Penso a mia madre: alle ore passate a farci le coccole sul divano che, con il passare degli anni, diventava sempre più piccolo e scomodo per il mio corpo in continuo cambiamento. Penso alle sere passate a guardare i film, alle chiacchiere e ai battibecchi che di tanto in tanto risuonano nel corridoio di casa mia. Penso alla sua preoccupazione nel vedere un taglio microscopico sulla mia mano e alla sua tenerezza, forse inopportuna, nel medicarmelo. Penso a tutte queste cose, alla sua dolcezza, al suo essere madre.
Vorrei risponderle, ma non riesco ad ordinare le idee per cui torno a fissare la bambina che dorme tra le braccia della sua mamma.
La donna mi sorride, intuendo le parole del mio silenzio. Un’altra cosa in cui ci assomigliamo: basta uno sguardo per capire cosa vogliamo dire.
- Hai qualche foto?-
Tiro fuori il portafoglio e prendo un paio di fotografie insieme ad una banconota da 10 euro.
Lei prende le due foto e le osserva attentamente: la prima è in bianco e nero ed è la mia prima fotografia, scruto il volto della donna cercando tracce di commozione senza tuttavia trovarne. dopo aver dato un’ultima occhiata alla prima foto passa alla seconda: la prima fotografia scattata con la mia famiglia al mio arrivo in Italia, anche in questo caso la studia interessata accarezzando  uno ad uno i presenti. Le sue dita mentre accarezzano la carta mi danno fastidio e mi trasmettono la spiacevole sensazione che voglia infilarsi in una storia e in una vita che non le appartiene e in cui, per quanto mi riguarda, può solamente recitare un ruolo minore.
Mi rende le due foto nel momento stesso in cui il cameriere mi porta il resto.
Ci alziamo e muoviamo qualche passo verso la fontana facendoci coccolare dal tepore del sole.

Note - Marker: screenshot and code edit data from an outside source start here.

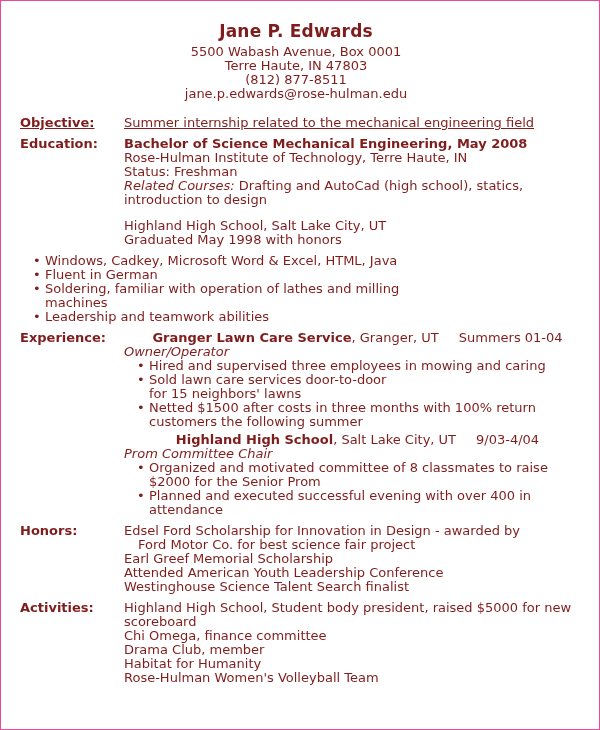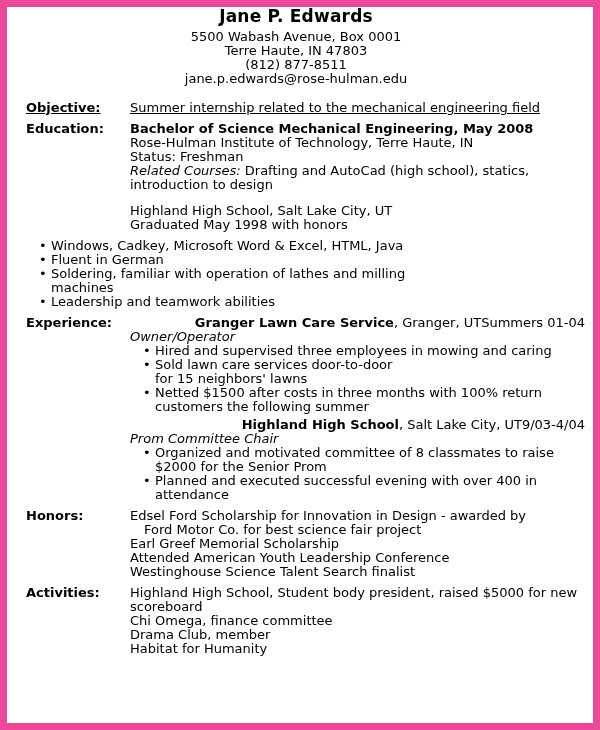"Jane P. Edwards" .page { border: 7px solid #ec4899 -> 1px solid #ec4899; color: #000000 -> #7f1d1d; padding: 0 8px 0 19px -> 21px 8px 0 19px }
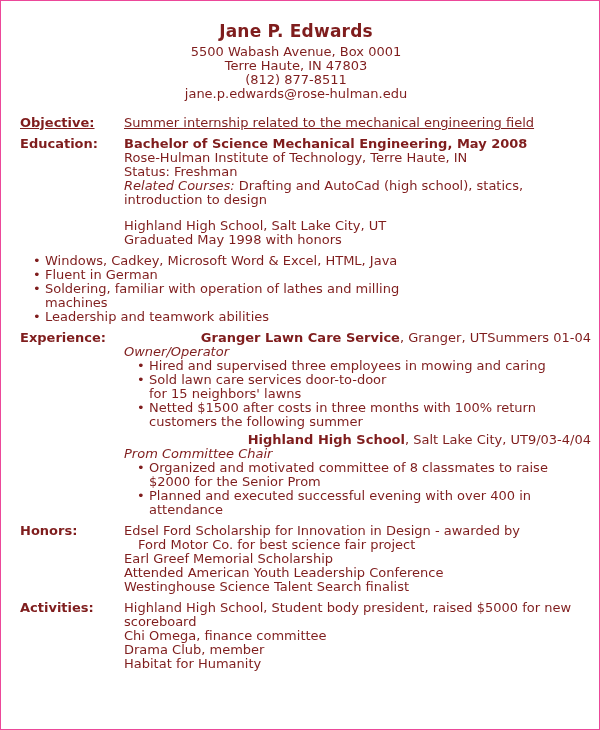"Granger Lawn Care Service, Granger," .jobrow { gap: none -> 20px; justify-content: flex-end -> center }
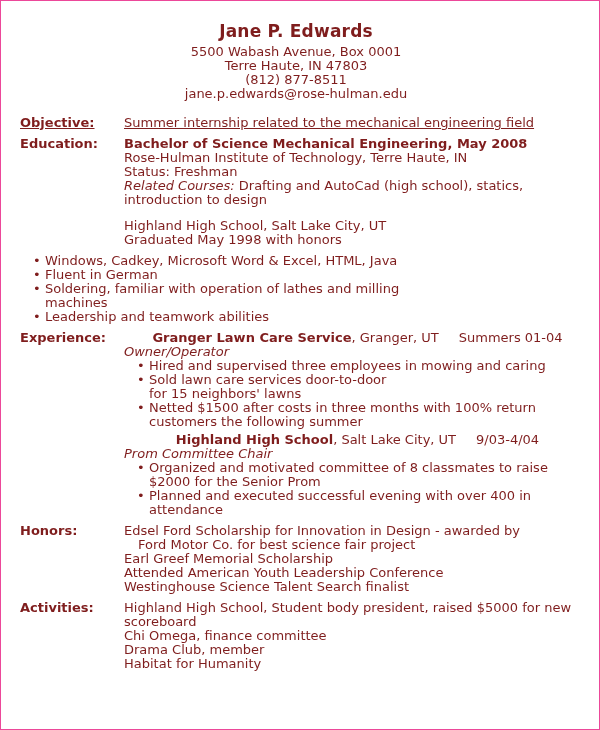"Rose-Hulman Women's Volleyball Team" div.line { html: none -> <div>Rose-Hulman Women's Volleyball Team</div> }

Nel passeggiare lei cerca la mia mano, ma io mi allontano prontamente facendole ben capire che non ha ancora il permesso per toccarmi. Arriviamo fino alla fontana e li rimaniamo a lungo in silenzio. Un sms del mio Bro, sa dove sono andata ed è preoccupata per il mio silenzio e il mio ritardo.
Ehi, come sta il mio Bro problematico? :P
La donna si sporge e legge il messaggio capendo subito a cosa la mia amica si riferisca.
- Se devi andare vai.-
La guardo cercando di trattenermi dal fuggire sotto il portico e sparire tra i vicoli e le salite di Urbino.
- Il mio Bro ha fame e i patti sono che io cucino e lei lava i piatti.-
- Sei brava a cucinare?-
- No, ma visto che nemmeno la mia amica è uno chef non fa complimenti e prende quel che le passa il convento.-
La donna sorride al pensiero di me tra fornelli e pentole.
- Ciao Devyani, mi ha fatto piacere vederti e parlarti.-
Si avvicina bruciando la distanza di sicurezza, il mio corpo si tende ma quando la sua mano sfiora la mia guancia decido di lasciarla fare conscia del fatto che non la rivedrò mai più. Le sorrido timidamente e mi allontano salutandola con pochi salamelecchi. A passi svelti torno sotto il portico e quando mi volto verso la fontana lei è già sparita tra i turisti e gli studenti.
Non so nemmeno come si chiama, ma non ha importanza.